Action item => All of the entries, apart from their pictures, are to be copied verbatim.

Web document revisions
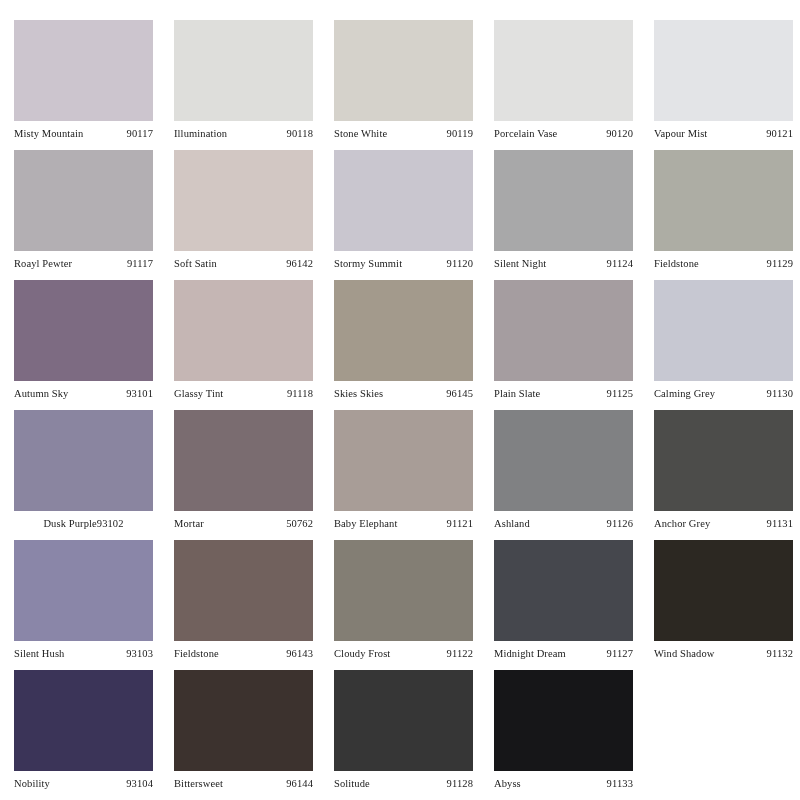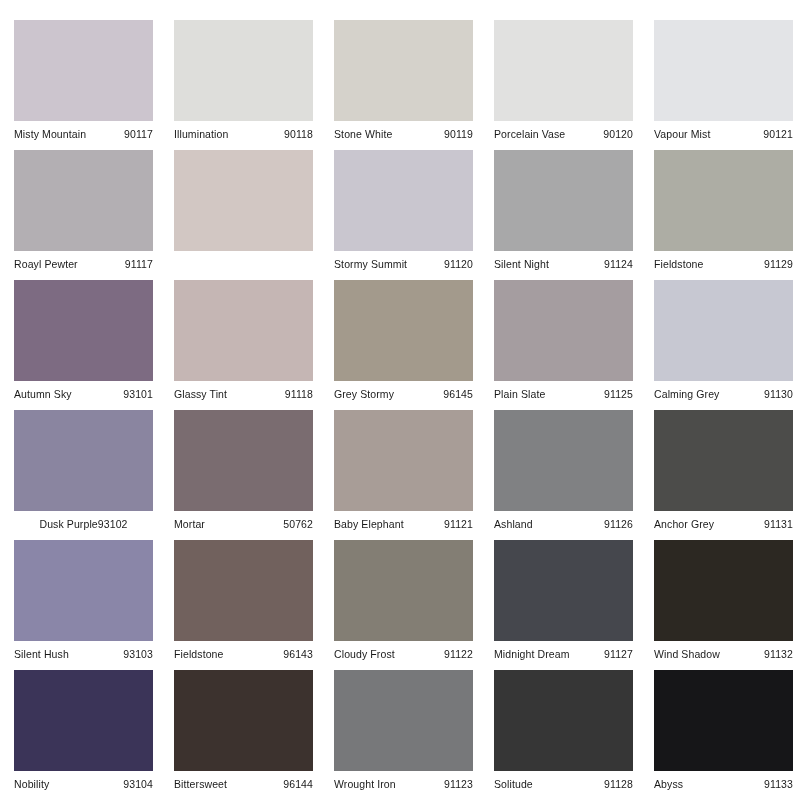--- a/index.html
+++ b/index.html
@@ -19,20 +19,21 @@
     position: relative;
     width: 800px;
     height: 800px;
     box-sizing: border-box;
     padding: 20px 14px 0 14px;
     display: grid;
     grid-template-columns: repeat(5, 139px);
     grid-template-rows: repeat(6, 101px);
     column-gap: 21px;
     row-gap: 29px;
+    font-family: Liberation Serif, serif;
   }
   .swatch-cell {
     position: relative;
     width: 139px;
     height: 101px;
   }
   .swatch-chip {
     width: 139px;
     height: 101px;
     display: block;
@@ -101,20 +102,24 @@
     </div>
     <div class="swatch-cell">
       <div class="swatch-chip" style="background-color: rgb(179, 175, 179);"></div>
       <div class="swatch-caption" style="color: rgb(26, 26, 26);">
         <span class="swatch-name">Roayl Pewter</span>
         <span class="swatch-code">91117</span>
       </div>
     </div>
     <div class="swatch-cell">
       <div class="swatch-chip" style="background-color: rgb(210, 199, 195);"></div>
+      <div class="swatch-caption" style="color: rgb(26, 26, 26);">
+        <span class="swatch-name">Soft Satin</span>
+        <span class="swatch-code">96142</span>
+      </div>
     </div>
     <div class="swatch-cell">
       <div class="swatch-chip" style="background-color: rgb(201, 198, 207);"></div>
       <div class="swatch-caption" style="color: rgb(26, 26, 26);">
         <span class="swatch-name">Stormy Summit</span>
         <span class="swatch-code">91120</span>
       </div>
     </div>
     <div class="swatch-cell">
       <div class="swatch-chip" style="background-color: rgb(168, 168, 169);"></div>
@@ -140,21 +145,21 @@
     <div class="swatch-cell">
       <div class="swatch-chip" style="background-color: rgb(197, 182, 180);"></div>
       <div class="swatch-caption" style="color: rgb(26, 26, 26);">
         <span class="swatch-name">Glassy Tint</span>
         <span class="swatch-code">91118</span>
       </div>
     </div>
     <div class="swatch-cell">
       <div class="swatch-chip" style="background-color: rgb(163, 154, 140);"></div>
       <div class="swatch-caption" style="color: rgb(26, 26, 26);">
-        <span class="swatch-name">Grey Stormy</span>
+        <span class="swatch-name">Skies Skies</span>
         <span class="swatch-code">96145</span>
       </div>
     </div>
     <div class="swatch-cell">
       <div class="swatch-chip" style="background-color: rgb(165, 157, 160);"></div>
       <div class="swatch-caption" style="color: rgb(26, 26, 26);">
         <span class="swatch-name">Plain Slate</span>
         <span class="swatch-code">91125</span>
       </div>
     </div>
@@ -243,27 +248,20 @@
       </div>
     </div>
     <div class="swatch-cell">
       <div class="swatch-chip" style="background-color: rgb(60, 50, 46);"></div>
       <div class="swatch-caption" style="color: rgb(26, 26, 26);">
         <span class="swatch-name">Bittersweet</span>
         <span class="swatch-code">96144</span>
       </div>
     </div>
     <div class="swatch-cell">
-      <div class="swatch-chip" style="background-color: rgb(119, 120, 122);"></div>
-      <div class="swatch-caption" style="color: rgb(26, 26, 26);">
-        <span class="swatch-name">Wrought Iron</span>
-        <span class="swatch-code">91123</span>
-      </div>
-    </div>
-    <div class="swatch-cell">
       <div class="swatch-chip" style="background-color: rgb(54, 54, 54);"></div>
       <div class="swatch-caption" style="color: rgb(26, 26, 26);">
         <span class="swatch-name">Solitude</span>
         <span class="swatch-code">91128</span>
       </div>
     </div>
     <div class="swatch-cell">
       <div class="swatch-chip" style="background-color: rgb(22, 22, 24);"></div>
       <div class="swatch-caption" style="color: rgb(26, 26, 26);">
         <span class="swatch-name">Abyss</span>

Exercise solution =>
--- a/index.html
+++ b/index.html
@@ -19,20 +19,21 @@
     position: relative;
     width: 800px;
     height: 800px;
     box-sizing: border-box;
     padding: 20px 14px 0 14px;
     display: grid;
     grid-template-columns: repeat(5, 139px);
     grid-template-rows: repeat(6, 101px);
     column-gap: 21px;
     row-gap: 29px;
+    font-family: Liberation Serif, serif;
   }
   .swatch-cell {
     position: relative;
     width: 139px;
     height: 101px;
   }
   .swatch-chip {
     width: 139px;
     height: 101px;
     display: block;
@@ -101,20 +102,24 @@
     </div>
     <div class="swatch-cell">
       <div class="swatch-chip" style="background-color: rgb(179, 175, 179);"></div>
       <div class="swatch-caption" style="color: rgb(26, 26, 26);">
         <span class="swatch-name">Roayl Pewter</span>
         <span class="swatch-code">91117</span>
       </div>
     </div>
     <div class="swatch-cell">
       <div class="swatch-chip" style="background-color: rgb(210, 199, 195);"></div>
+      <div class="swatch-caption" style="color: rgb(26, 26, 26);">
+        <span class="swatch-name">Soft Satin</span>
+        <span class="swatch-code">96142</span>
+      </div>
     </div>
     <div class="swatch-cell">
       <div class="swatch-chip" style="background-color: rgb(201, 198, 207);"></div>
       <div class="swatch-caption" style="color: rgb(26, 26, 26);">
         <span class="swatch-name">Stormy Summit</span>
         <span class="swatch-code">91120</span>
       </div>
     </div>
     <div class="swatch-cell">
       <div class="swatch-chip" style="background-color: rgb(168, 168, 169);"></div>
@@ -140,21 +145,21 @@
     <div class="swatch-cell">
       <div class="swatch-chip" style="background-color: rgb(197, 182, 180);"></div>
       <div class="swatch-caption" style="color: rgb(26, 26, 26);">
         <span class="swatch-name">Glassy Tint</span>
         <span class="swatch-code">91118</span>
       </div>
     </div>
     <div class="swatch-cell">
       <div class="swatch-chip" style="background-color: rgb(163, 154, 140);"></div>
       <div class="swatch-caption" style="color: rgb(26, 26, 26);">
-        <span class="swatch-name">Grey Stormy</span>
+        <span class="swatch-name">Skies Skies</span>
         <span class="swatch-code">96145</span>
       </div>
     </div>
     <div class="swatch-cell">
       <div class="swatch-chip" style="background-color: rgb(165, 157, 160);"></div>
       <div class="swatch-caption" style="color: rgb(26, 26, 26);">
         <span class="swatch-name">Plain Slate</span>
         <span class="swatch-code">91125</span>
       </div>
     </div>
@@ -243,27 +248,20 @@
       </div>
     </div>
     <div class="swatch-cell">
       <div class="swatch-chip" style="background-color: rgb(60, 50, 46);"></div>
       <div class="swatch-caption" style="color: rgb(26, 26, 26);">
         <span class="swatch-name">Bittersweet</span>
         <span class="swatch-code">96144</span>
       </div>
     </div>
     <div class="swatch-cell">
-      <div class="swatch-chip" style="background-color: rgb(119, 120, 122);"></div>
-      <div class="swatch-caption" style="color: rgb(26, 26, 26);">
-        <span class="swatch-name">Wrought Iron</span>
-        <span class="swatch-code">91123</span>
-      </div>
-    </div>
-    <div class="swatch-cell">
       <div class="swatch-chip" style="background-color: rgb(54, 54, 54);"></div>
       <div class="swatch-caption" style="color: rgb(26, 26, 26);">
         <span class="swatch-name">Solitude</span>
         <span class="swatch-code">91128</span>
       </div>
     </div>
     <div class="swatch-cell">
       <div class="swatch-chip" style="background-color: rgb(22, 22, 24);"></div>
       <div class="swatch-caption" style="color: rgb(26, 26, 26);">
         <span class="swatch-name">Abyss</span>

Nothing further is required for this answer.